=== Instructions to follow ===
In your copy, each record should read exactly as it does below, and no pictures should be present.

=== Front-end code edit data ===
----
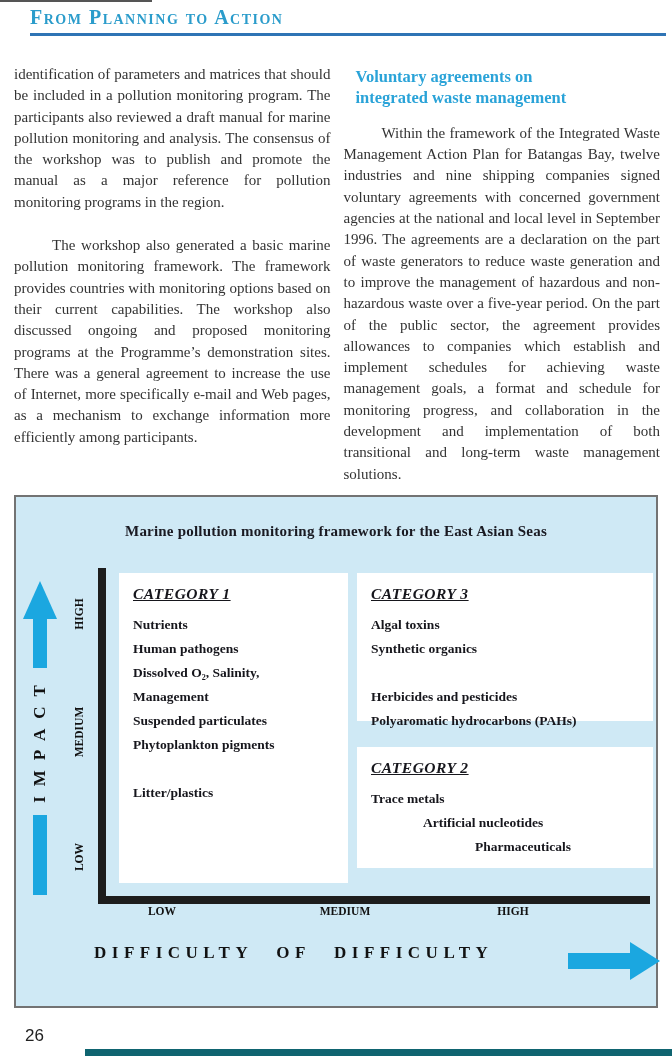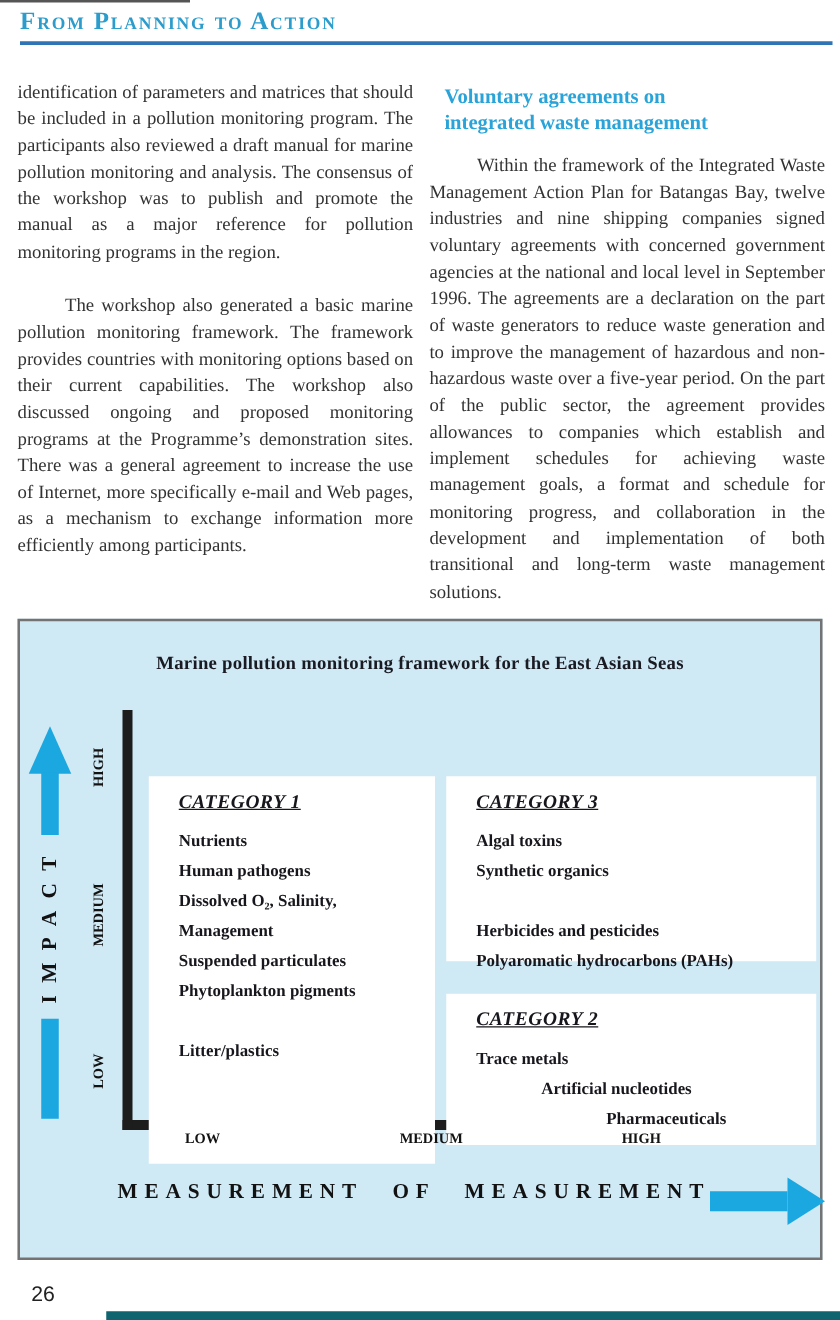--- a/index.html
+++ b/index.html
@@ -12,7 +12,7 @@
 
   
   .scan-mark { position:absolute; left:0; top:0; width:152px; height:2px; background:#2b2b2b; opacity:.8; }
-  .hdr { position:absolute; top:6px; left:16px; right:6px; }
+  .hdr { position:absolute; top:6px; left:30px; right:6px; }
   .hdr h1 {
     margin:0; font-family:"Liberation Serif", serif;
     font-variant:small-caps; font-weight:600; font-size:20px;

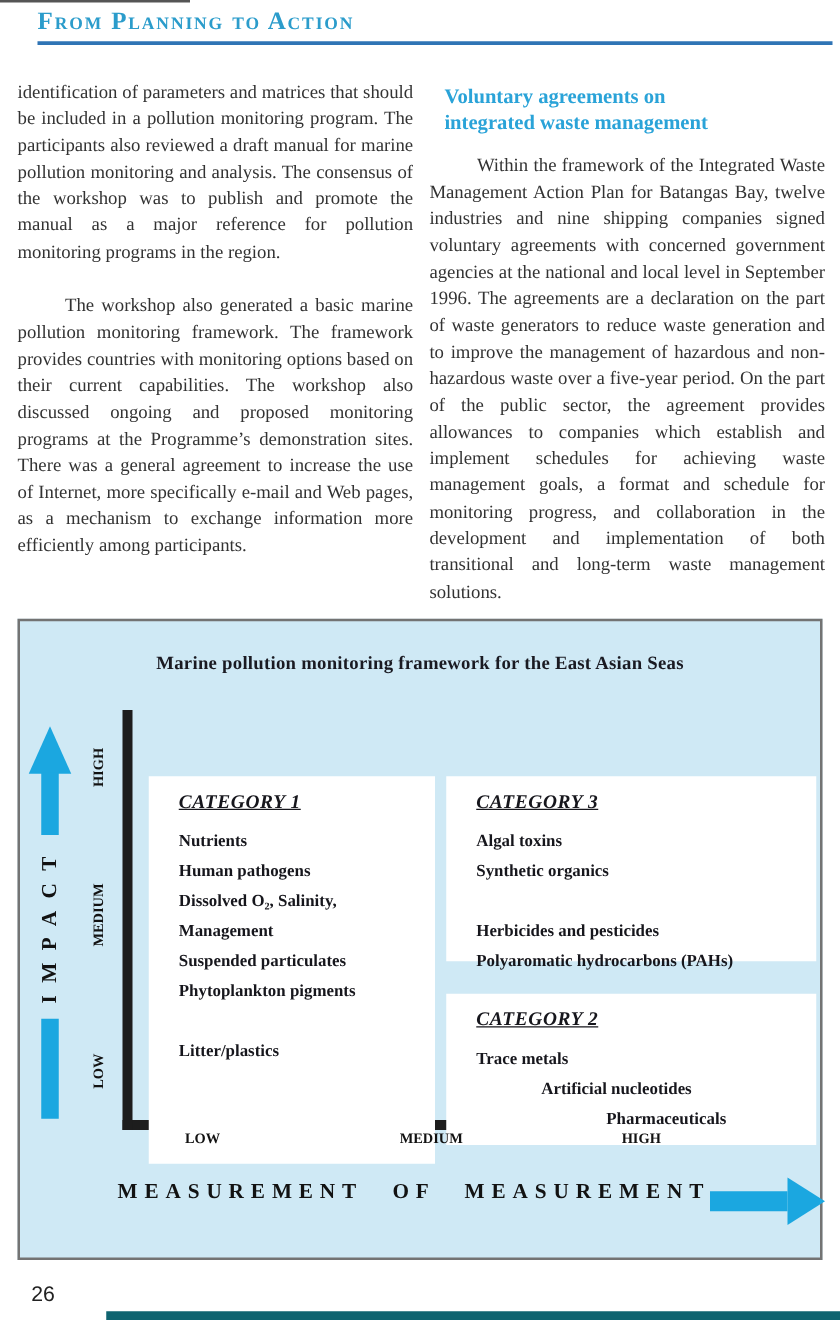--- a/index.html
+++ b/index.html
@@ -69,7 +69,7 @@
 
   
   .catbox { position:absolute; background:#ffffff; color:#16161c;
-    padding:10px 24px; box-sizing:border-box;margin-top:48px; }
+    padding:10px 14px; box-sizing:border-box; }
   .cat1 { left:103px; top:76px;  width:229px; height:310px; }
   .cat3 { left:341px; top:76px;  width:296px; height:148px; }
   .cat2 { left:341px; top:250px; width:296px; height:121px; }

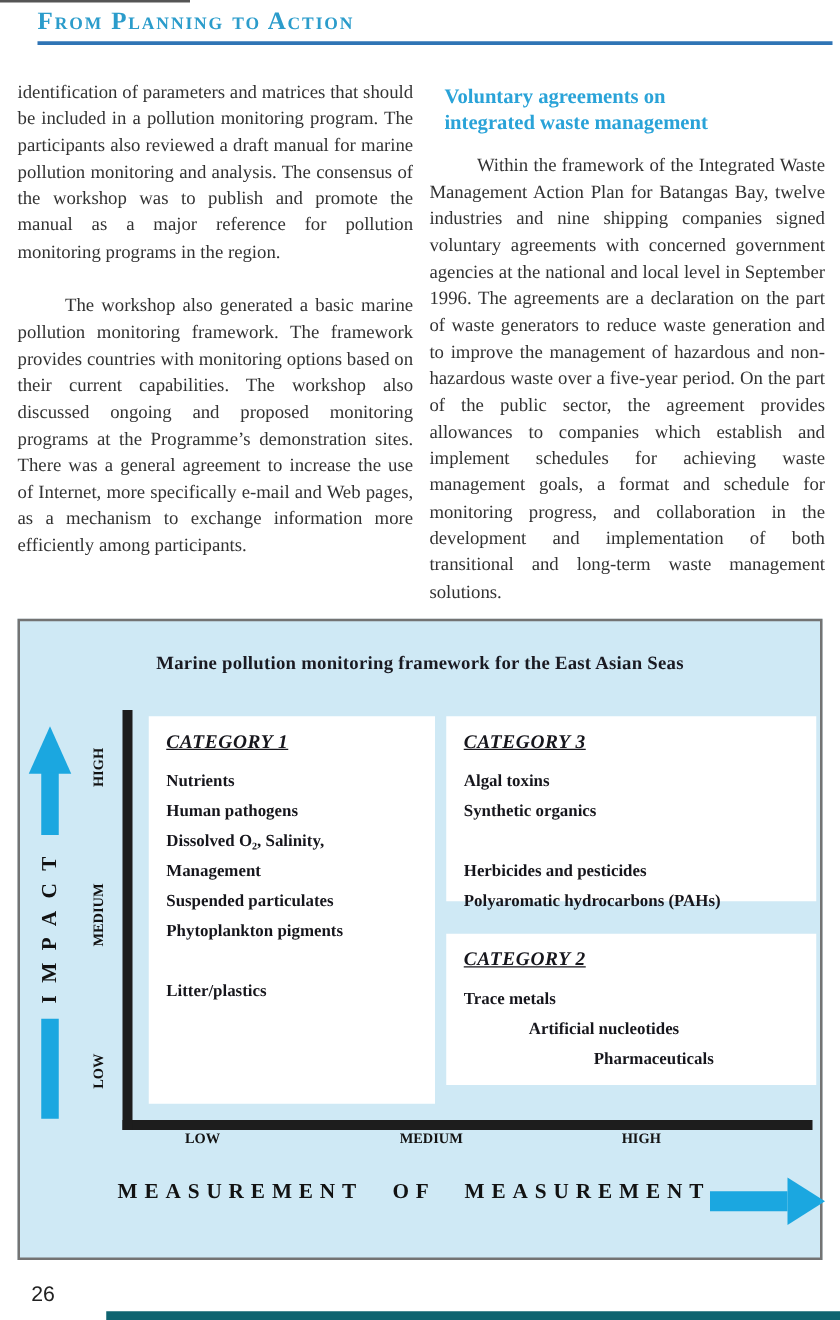--- a/index.html
+++ b/index.html
@@ -170,7 +170,7 @@
     <div class="xtick xt-medium">MEDIUM</div>
     <div class="xtick xt-high">HIGH</div>
 
-    <div class="x-title">MEASUREMENT OF MEASUREMENT</div>
+    <div class="x-title">DIFFICULTY OF DIFFICULTY</div>
     <div class="right-shaft"></div>
     <div class="right-head"></div>
   </figure>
----
=== Response ===
--- a/index.html
+++ b/index.html
@@ -12,7 +12,7 @@
 
   
   .scan-mark { position:absolute; left:0; top:0; width:152px; height:2px; background:#2b2b2b; opacity:.8; }
-  .hdr { position:absolute; top:6px; left:16px; right:6px; }
+  .hdr { position:absolute; top:6px; left:30px; right:6px; }
   .hdr h1 {
     margin:0; font-family:"Liberation Serif", serif;
     font-variant:small-caps; font-weight:600; font-size:20px;

--- a/index.html
+++ b/index.html
@@ -69,7 +69,7 @@
 
   
   .catbox { position:absolute; background:#ffffff; color:#16161c;
-    padding:10px 24px; box-sizing:border-box;margin-top:48px; }
+    padding:10px 14px; box-sizing:border-box; }
   .cat1 { left:103px; top:76px;  width:229px; height:310px; }
   .cat3 { left:341px; top:76px;  width:296px; height:148px; }
   .cat2 { left:341px; top:250px; width:296px; height:121px; }

--- a/index.html
+++ b/index.html
@@ -170,7 +170,7 @@
     <div class="xtick xt-medium">MEDIUM</div>
     <div class="xtick xt-high">HIGH</div>
 
-    <div class="x-title">MEASUREMENT OF MEASUREMENT</div>
+    <div class="x-title">DIFFICULTY OF DIFFICULTY</div>
     <div class="right-shaft"></div>
     <div class="right-head"></div>
   </figure>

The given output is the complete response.